Featured Project: Glulam Meets Sustainable Building Goals in Bullitt Center
Described as "the greenest commercial building in the world," the Bullitt Center in Seattle, Washington, pushes the envelope in urban sustainability. The six-story, 52,000-square-foot structure is designed to meet the stringent requirements of the Living Building Challenge (LBC), a performance-based certification program. “We wanted a sustainable building that would last 250 years,” said Brian Court, project architect with The Miller Hull Partnership. “That’s just one of the reasons we chose wood.”

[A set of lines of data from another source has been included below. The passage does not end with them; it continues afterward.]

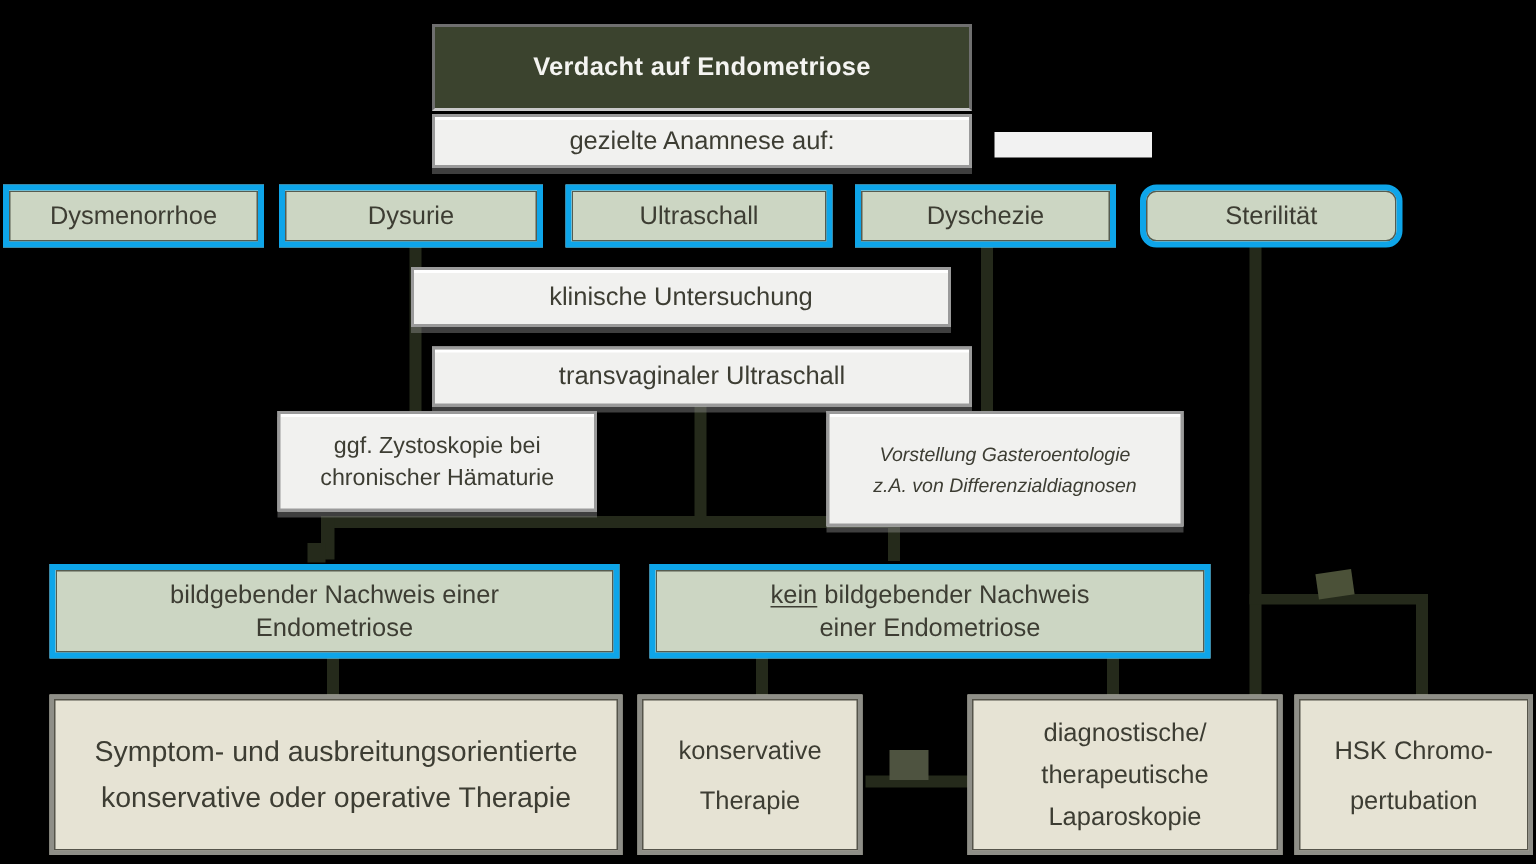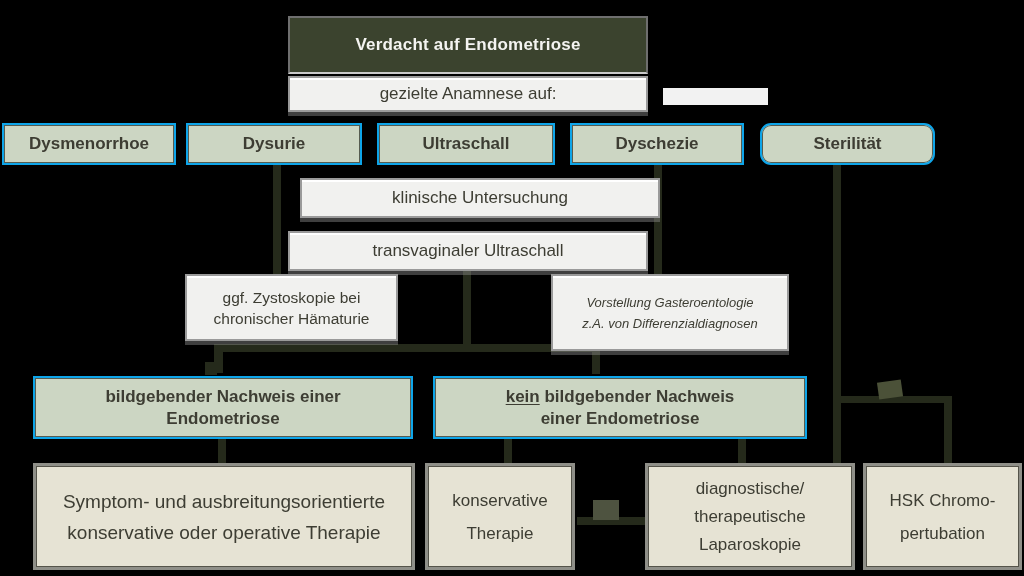--- a/index.html
+++ b/index.html
@@ -28,11 +28,10 @@
   .bx-blank{left:663px;top:88px;width:105px;height:17px;background:#f2f2f2;border:none;box-shadow:none;}
   
   .gbox{
-    background:#ccd6c3;border:2px solid #0ea5e9;
+    background:#ccd6c3;border:4px solid #0ea5e9;
     box-shadow:inset 0 0 0 1px #565typ64;
     box-shadow:inset 0 0 0 1px #565c50;
     font-size:17px;
-    font-weight:bold;
   }
   .bx-s0{left:2px;top:123px;width:174px;height:42px;}
   .bx-s1{left:186px;top:123px;width:176px;height:42px;}

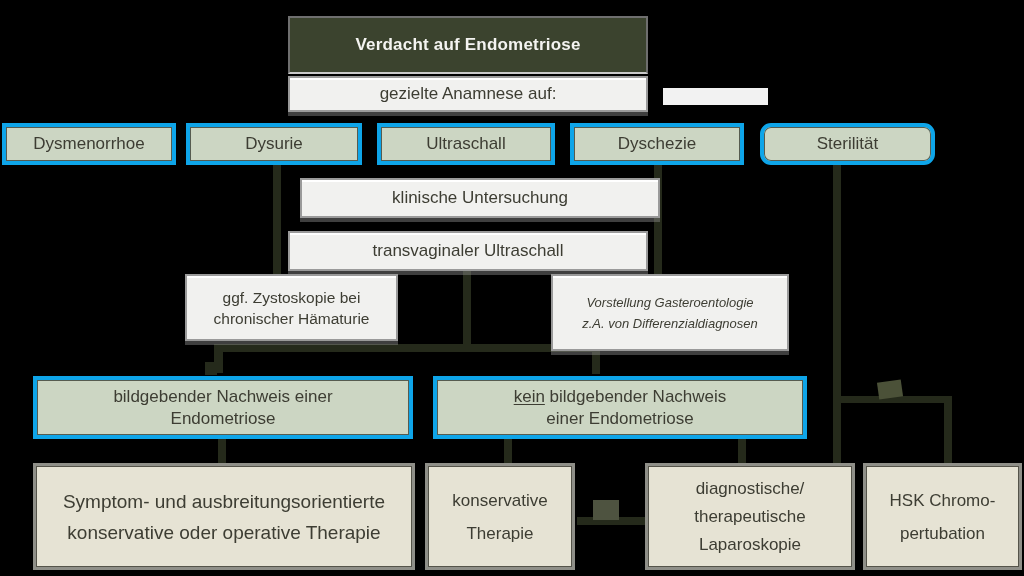--- a/index.html
+++ b/index.html
@@ -38,7 +38,7 @@
   .bx-s2{left:377px;top:123px;width:178px;height:42px;}
   .bx-s3{left:570px;top:123px;width:174px;height:42px;}
   .bx-s4{left:760px;top:123px;width:175px;height:42px;border-radius:11px;}
-  .bx-klinisch{left:300px;top:178px;width:360px;height:40px;font-size:17px;}
+  .bx-klinisch{left:274px;top:178px;width:360px;height:40px;font-size:17px;}
   .bx-ultraschall{left:288px;top:231px;width:360px;height:40px;font-size:17px;}
   .bx-zysto{left:185px;top:274px;width:213px;height:67px;font-size:15.5px;line-height:21px;}
   .bx-gastro{left:551px;top:274px;width:238px;height:77px;font-size:13px;line-height:21px;font-style:italic;}

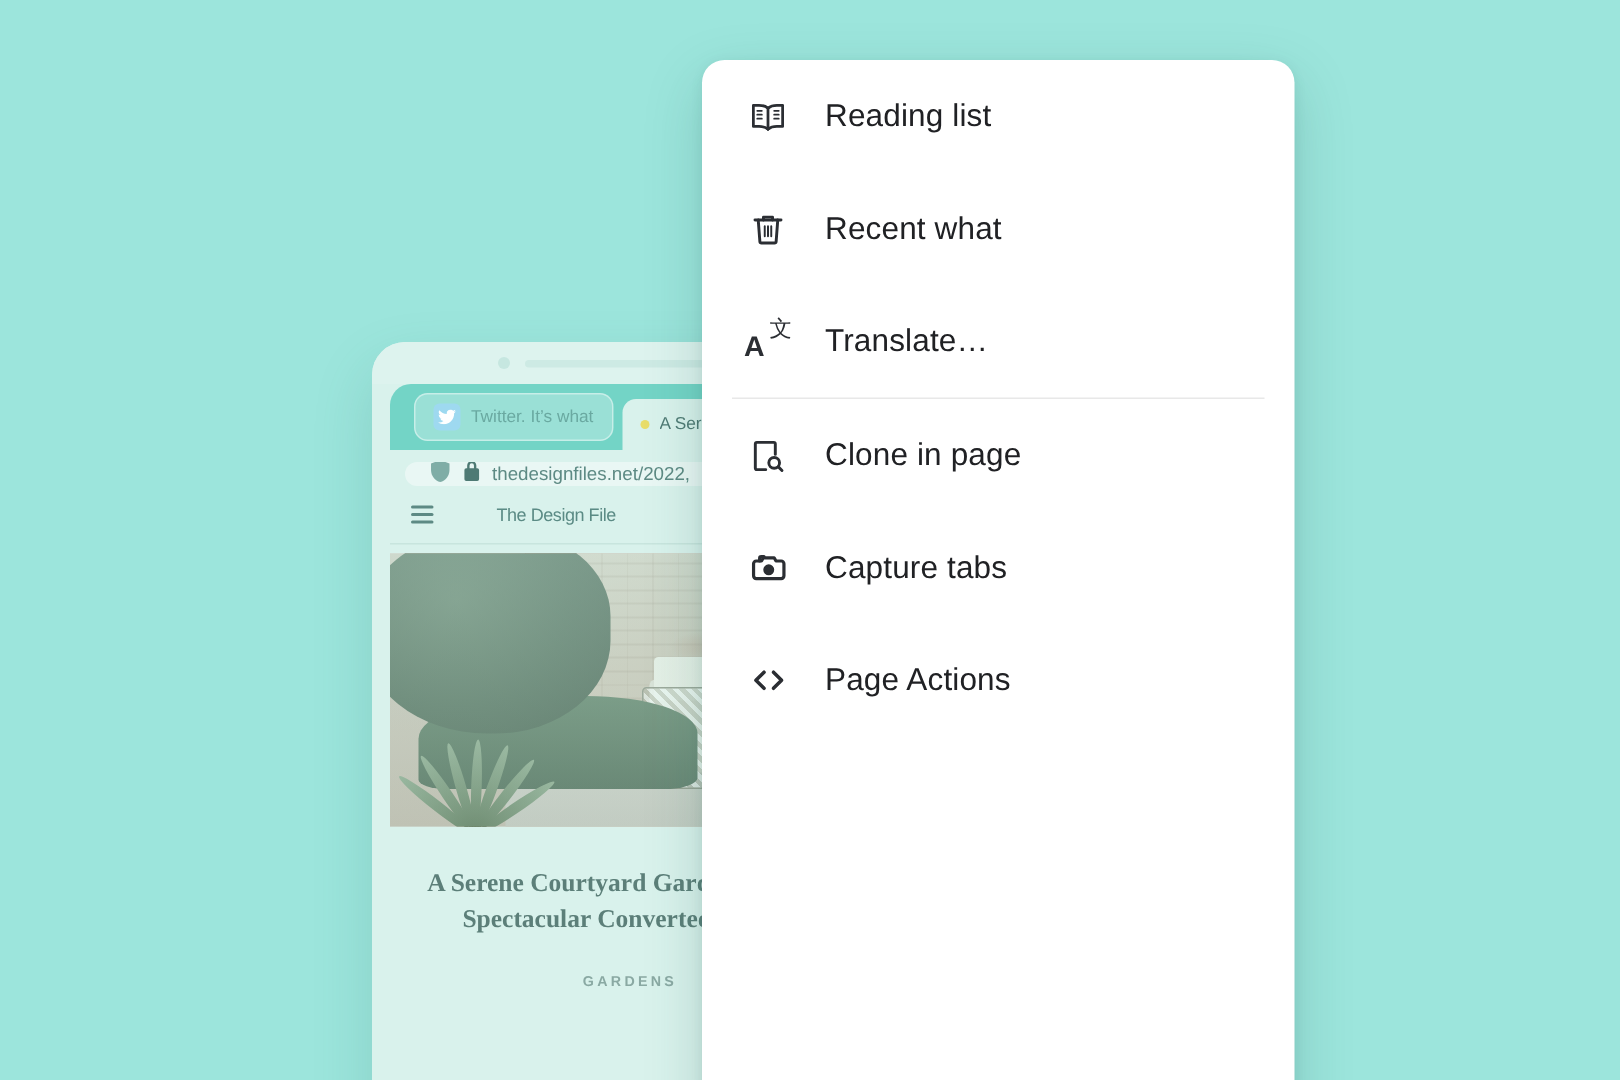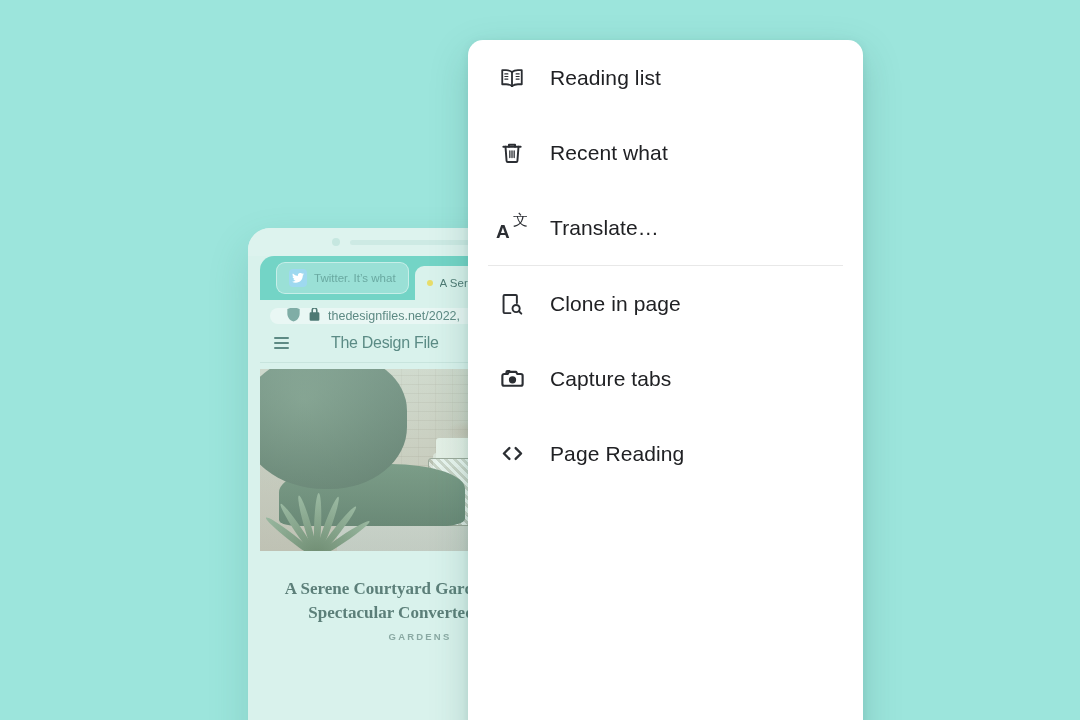--- a/index.html
+++ b/index.html
@@ -153,7 +153,7 @@
   .hamburger i { display: block; width: 15px; height: 2px; background: #5d8a84; border-radius: 1px; }
   .site-title {
     font-family: "Liberation Sans", sans-serif;
-    font-size: 16px;
+    font-size: 12px;
     letter-spacing: -0.3px;
     color: #5b8b85;
     white-space: nowrap;

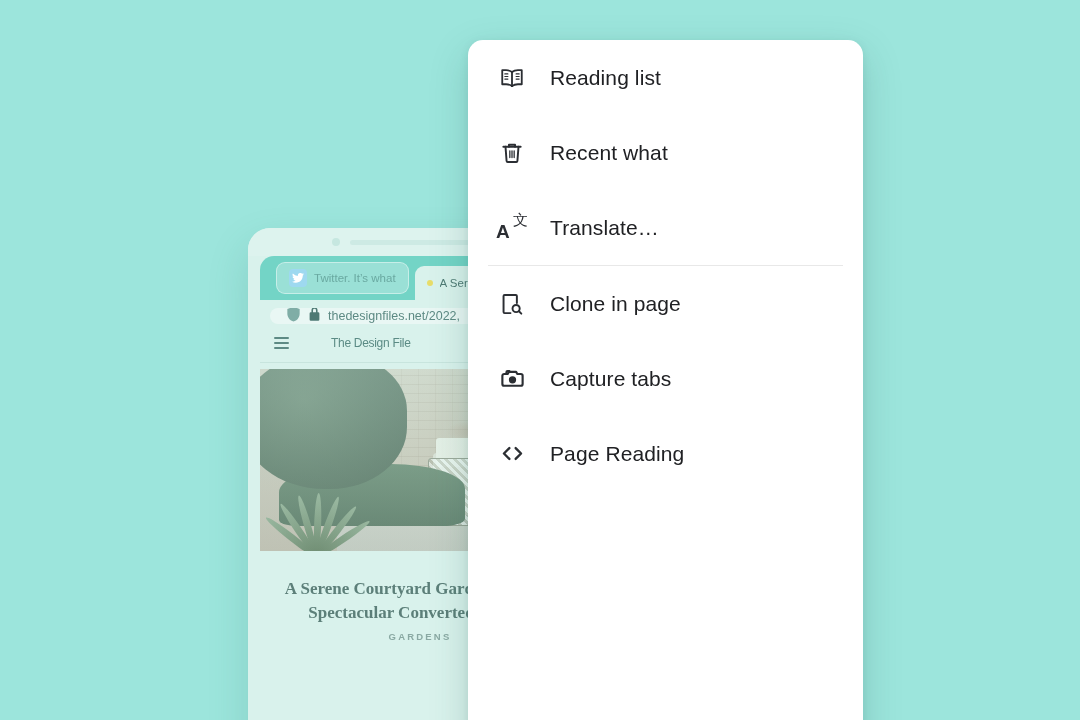--- a/index.html
+++ b/index.html
@@ -465,7 +465,7 @@
           <path d="M14.8 7.2 19.6 12l-4.8 4.8"></path>
         </svg>
       </span>
-      <span class="menu-label">Page Reading</span>
+      <span class="menu-label">Page Actions</span>
     </div>
 
   </div>

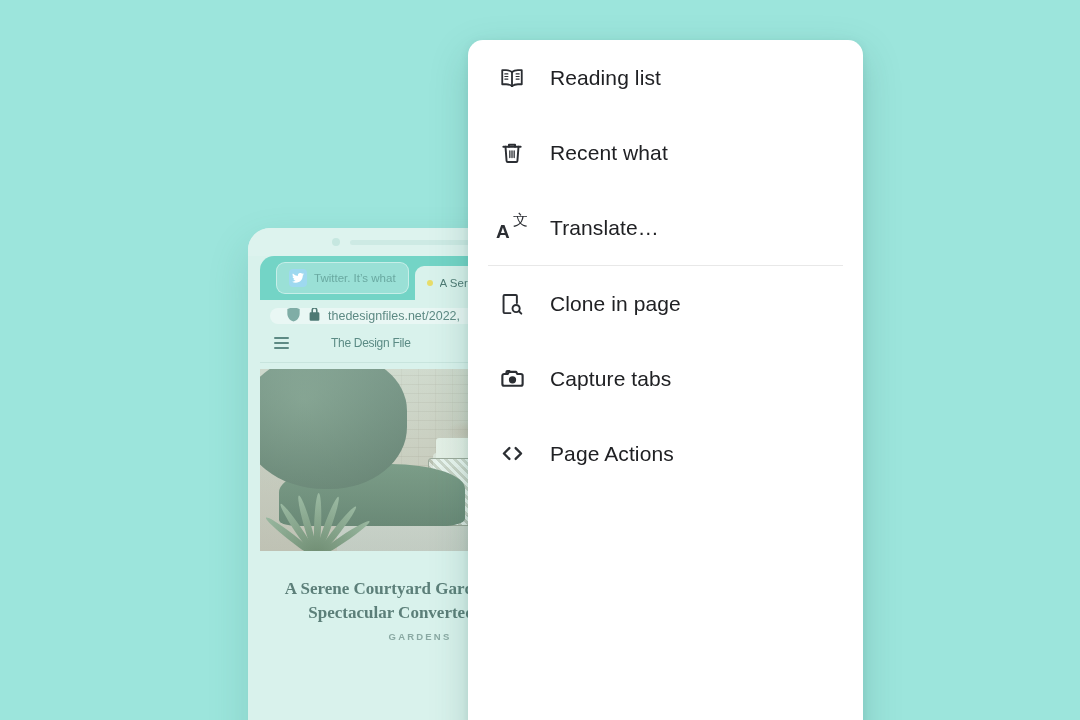--- a/index.html
+++ b/index.html
@@ -254,7 +254,7 @@
     margin: 0;
   }
   .article-cat {
-    margin-top: 6px;
+    margin-top: 24px;
     font-size: 9.5px;
     letter-spacing: 2.2px;
     color: #8aa9a3;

Because wood is a sustainable, renewable resource, and because glulam makes efficient use of the materials by bonding smaller pieces of dimension lumber together to form larger beams and columns, glulam was a logical choice over concrete for the Bullitt Center. The podium structure is built with a Type IV heavy timber frame that consists of Douglas-fir glulam beams and columns finished to an industrial appearance grade. According to Brian Oberg of APA-member Calvert Company in Vancouver, Washington, the project required approximately 119,000 board feet of glulam.
Read more in the WoodWorks Bullitt Center Case Study.
Featured Project: Glulam Creates Unique Place of Worship
The framing of Cathedral of Christ the Light, in Oakland, California is unlike any other structure. Two large glulam and steel space frames form the outer walls. The frame consists of two intersecting circles, creating a football-like shape. The inner chords are made with (26) 10-3/4-inch curved glulam ribs, roughly 100 feet in length, varying in depth from 30 inches at the base to 19-1/2 inches at the top. The outer chords are made of straight glulam mullions, which are roughly 103 feet long.
Because the framing is so unique and doesn’t follow any of the structural types listed in the 2001 California Building Code, the City of Oakland Building Department required the engineer of record to establish a peer review committee to help develop the requirements of this framing system. This peer review committee consisted of three university professors and an industry expert. The committee developed the criteria for the structure’s ductility and toughness to resist seismic activity. The building is designed to withstand a 1000-year seismic event. In addition to its magnificent outer beauty, the sanctuary also features two organ lofts built with curved glulam members.
APA EWS member Western Wood Structures, Inc. of Tualatin, Oregon, was the supplier and erector of all the glulam and steel components. The glulam ribs and the frames for the organ loft were manufactured by Alamco Wood Products, Inc. of Albert Lea, Minnesota. All other glulam members were manufactured by APA EWS member American Laminators of Drain, Oregon.